A number of problems might arise, it said: “in many cases,” the type or number of aid supplies don’t match the inventory list provided by the foreign donor.
Authorities then have to waste precious time “reconciling (discrepancies) at the airport” while the aid sits idle, according to the release.
Only when the paperwork is updated with the correct details can authorities move forward with distribution.
India is a huge country, home to 1.3 billion people, and most of the foreign aid is being flown to New Delhi — meaning much of it then has to be redistributed to far-flung states.
The military has been deployed to help with this process, with the air force flying supplies to various cities and making overseas flights, too.
States with high caseloads, or those that are regional medical hubs, will be prioritised, the Health Ministry said on Tuesday.
Donations are also allocated to states with fewer resources or those in remote areas.
It’s unclear how much aid is still being processed, but images began emerging this week of supplies finally arriving on the ground.
These supplies will only provide a modicum of relief, however.
As of Tuesday, Chennai had more than 32,000 active cases, while Mumbai had more 56,000. Hospitals in both cities are so under-resourced and the situation so dire that patients are dying by the dozen.
Desperate patients wait for oxygen
As the government scrambles to get backlogged aid to desperate states, it is also working to increase domestic oxygen production.
And at every turn, federal authorities have claimed they have enough supplies to meet states’ demands.
“The (daily) production of oxygen in the country was 5,700 tonnes on August 1, 2020, which has now increased to around 9,000 tonnes,” a Health Ministry spokesperson said at a news conference on Monday.
Last month, the ministry said it had 50,000 tonnes in surplus oxygen stocks.
On Monday, the ministry spokesperson again asserted, “There is enough oxygen available in the country.”
But doctors, officials and desperate patients tell a very different story.
In a hospital in Meerut, a city in Uttar Pradesh, one family has worked around the clock to care for their 55-year-old mother in the intensive care unit.
The family told CNN this week she had been in the hospital for six days before getting a ventilator, and they had to bring their own oxygen cylinder.
At one point, her vitals began dropping dangerously; her sons pumped her chest frantically, crying out and clutching her hands as family members wailed next to the bed.
A doctor was able to help stabilise the woman — but later, she flatlined again.
This time, she could not be revived; her body was left in the ICU for nearly an hour before it was moved.

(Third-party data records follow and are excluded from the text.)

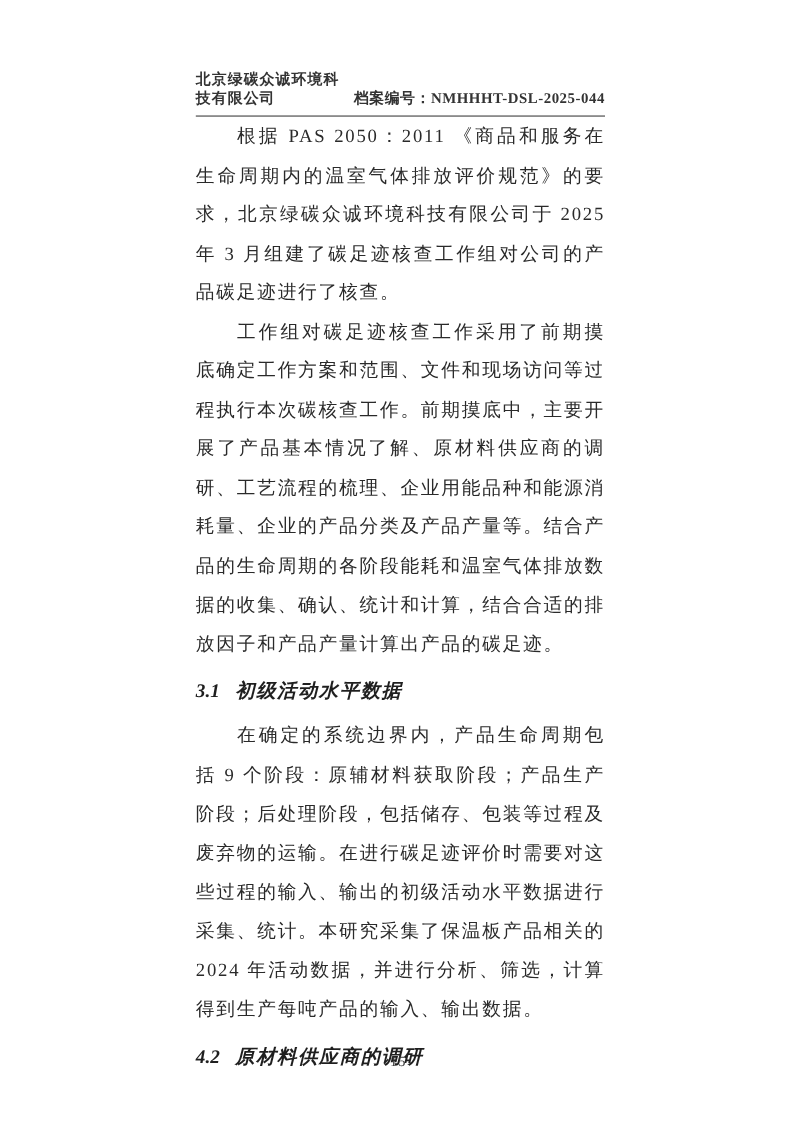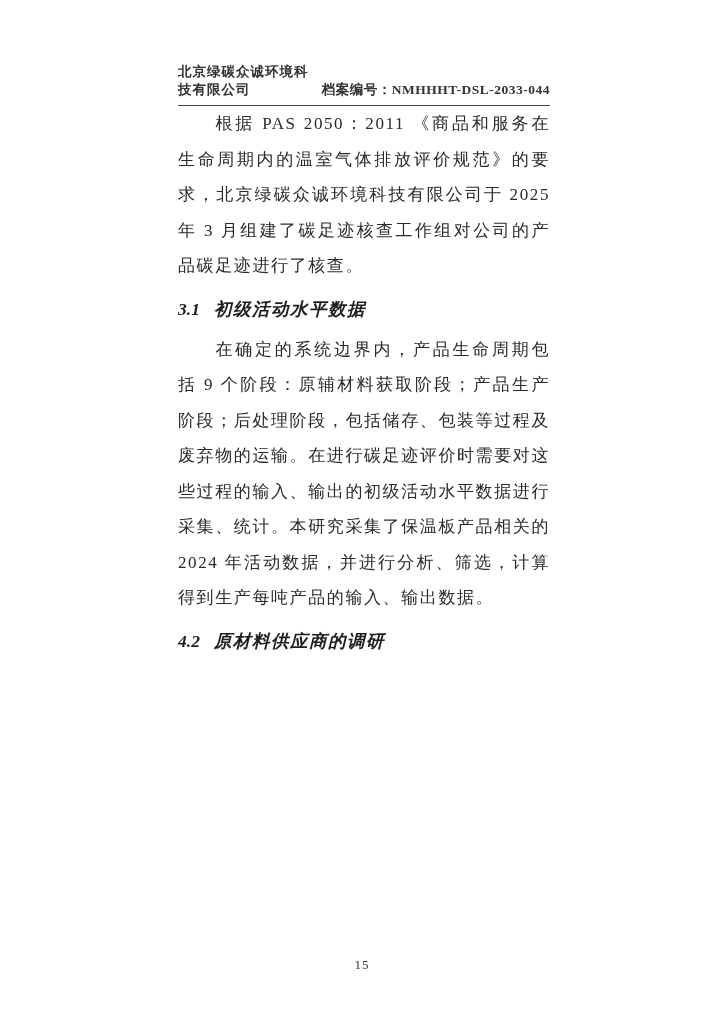--- a/index.html
+++ b/index.html
@@ -80,25 +80,26 @@
     letter-spacing: 1px;
   }
 </style>
 </head>
 <body>
 
 <div class="page">
 
   <div class="page-header">
     <span class="company">北京绿碳众诚环境科技有限公司</span>
-    <span class="docnum"><span>档案编号：</span><span>NMHHHT-DSL-2033-044</span></span>
+    <span class="docnum"><span>档案编号：</span><span>NMHHHT-DSL-2025-044</span></span>
   </div>
 
 
   <p class="body">根据 PAS 2050：2011 《商品和服务在生命周期内的温室气体排放评价规范》的要求，北京绿碳众诚环境科技有限公司于 2025 年 3 月组建了碳足迹核查工作组对公司的产品碳足迹进行了核查。</p>
+  <p class="body">工作组对碳足迹核查工作采用了前期摸底确定工作方案和范围、文件和现场访问等过程执行本次碳核查工作。前期摸底中，主要开展了产品基本情况了解、原材料供应商的调研、工艺流程的梳理、企业用能品种和能源消耗量、企业的产品分类及产品产量等。结合产品的生命周期的各阶段能耗和温室气体排放数据的收集、确认、统计和计算，结合合适的排放因子和产品产量计算出产品的碳足迹。</p>
 
   <h2 class="section">
     <span class="hnum">3.1</span><span>初级活动水平数据</span>
   </h2>
 
   <p class="body">在确定的系统边界内，产品生命周期包括 9 个阶段：原辅材料获取阶段；产品生产阶段；后处理阶段，包括储存、包装等过程及废弃物的运输。在进行碳足迹评价时需要对这些过程的输入、输出的初级活动水平数据进行采集、统计。本研究采集了保温板产品相关的 2024 年活动数据，并进行分析、筛选，计算得到生产每吨产品的输入、输出数据。</p>
 
   <h2 class="section">
     <span class="hnum">4.2</span><span>原材料供应商的调研</span>
   </h2>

The same scenes are playing out in nearly every major city. In New Delhi, the situation has deteriorated so badly that India’s Supreme Court ordered the central government to address the oxygen shortages there by the end of Monday.
Similar hearings have taken place in the Delhi High Court.
“Do you mean we will shut our eyes to the people dying in Delhi?” the court told the central government on Saturday, according to CNN affiliate CNN-News18.
Some state authorities, too, have come under fire for their handling of the oxygen crisis.
A high court in Uttar Pradesh demanded “immediate remedial measures,” pointing to specific instances of patients dying due to oxygen shortages.
“Death of Covid patients just for non supplying of oxygen to the hospitals is a criminal act and not less than a genocide by those who have been entrusted the task to ensure continuous procurement and supply chain of the liquid medical oxygen,” the court said on Tuesday.
The central government has responded by ramping up emergency measures.
This week, some of these increased oxygen supplies are being sent to various hard-hit states by rail, in what has been dubbed the “oxygen express.”
But until these supplies arrive, either from domestic plants or foreign donors, patients have no choice but to wait, terrified for their lives.